• **Problem description**
Every line of the listing below is to be duplicated exactly, with the pictures left out.

• **Records for processing**
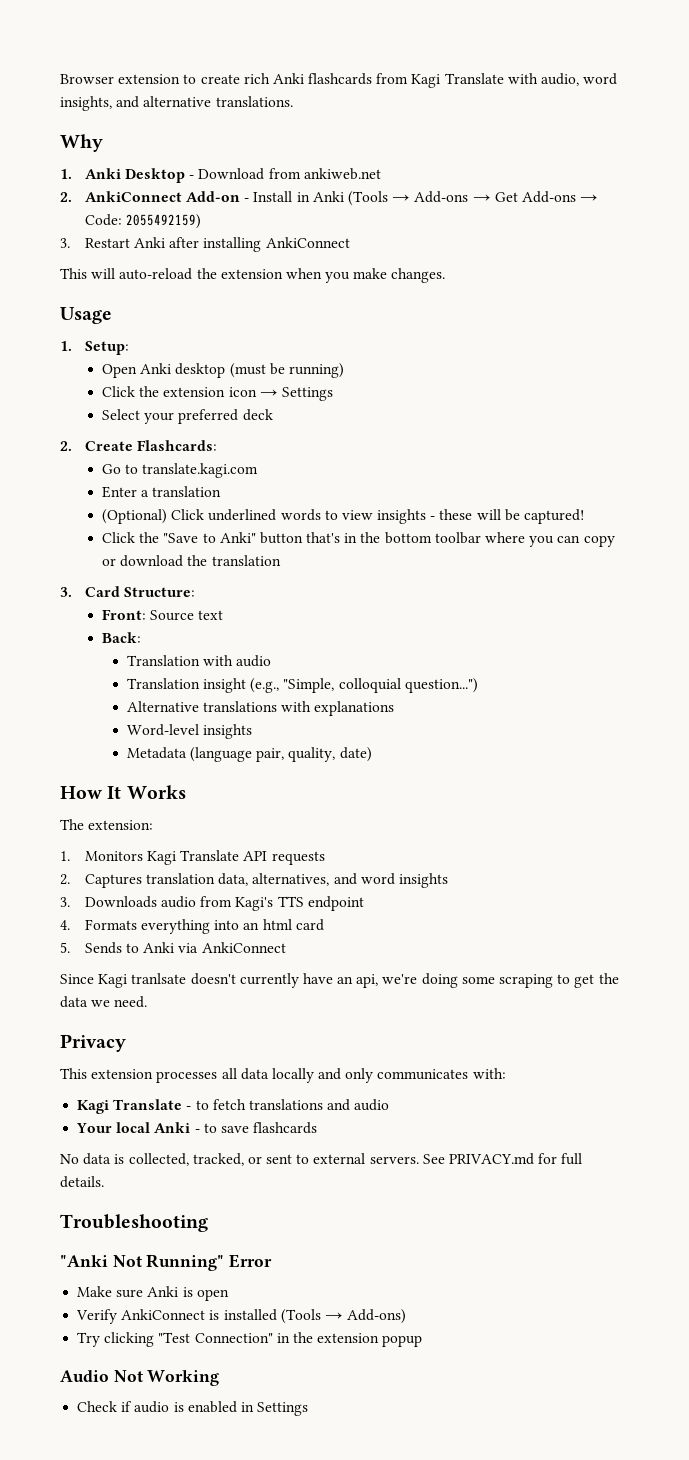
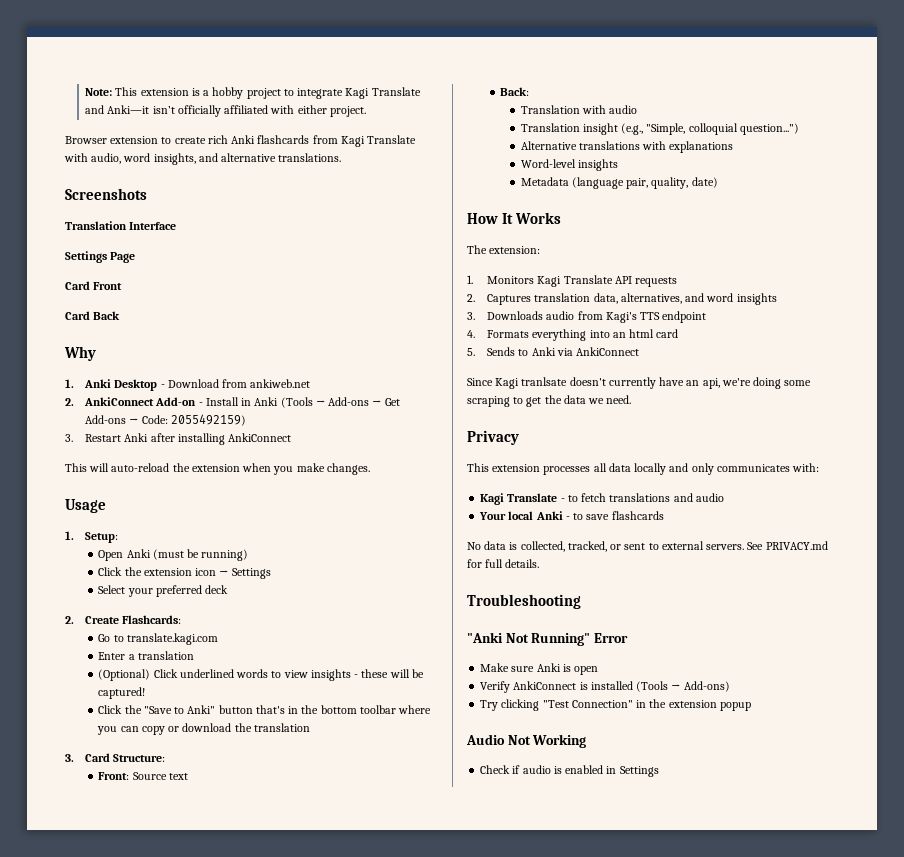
+ Note: This extension is a hobby project to integrate Kagi Translate and Anki—it isn’t officially affiliated with either project.
+ Screenshots
+ Translation Interface
+ Settings Page
+ Card Front
+ Card Back
- Open Anki desktop (must be running)
+ Open Anki (must be running)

• **Result of this task**
+ Note: This extension is a hobby project to integrate Kagi Translate and Anki—it isn’t officially affiliated with either project.
+ Screenshots
+ Translation Interface
+ Settings Page
+ Card Front
+ Card Back
- Open Anki desktop (must be running)
+ Open Anki (must be running)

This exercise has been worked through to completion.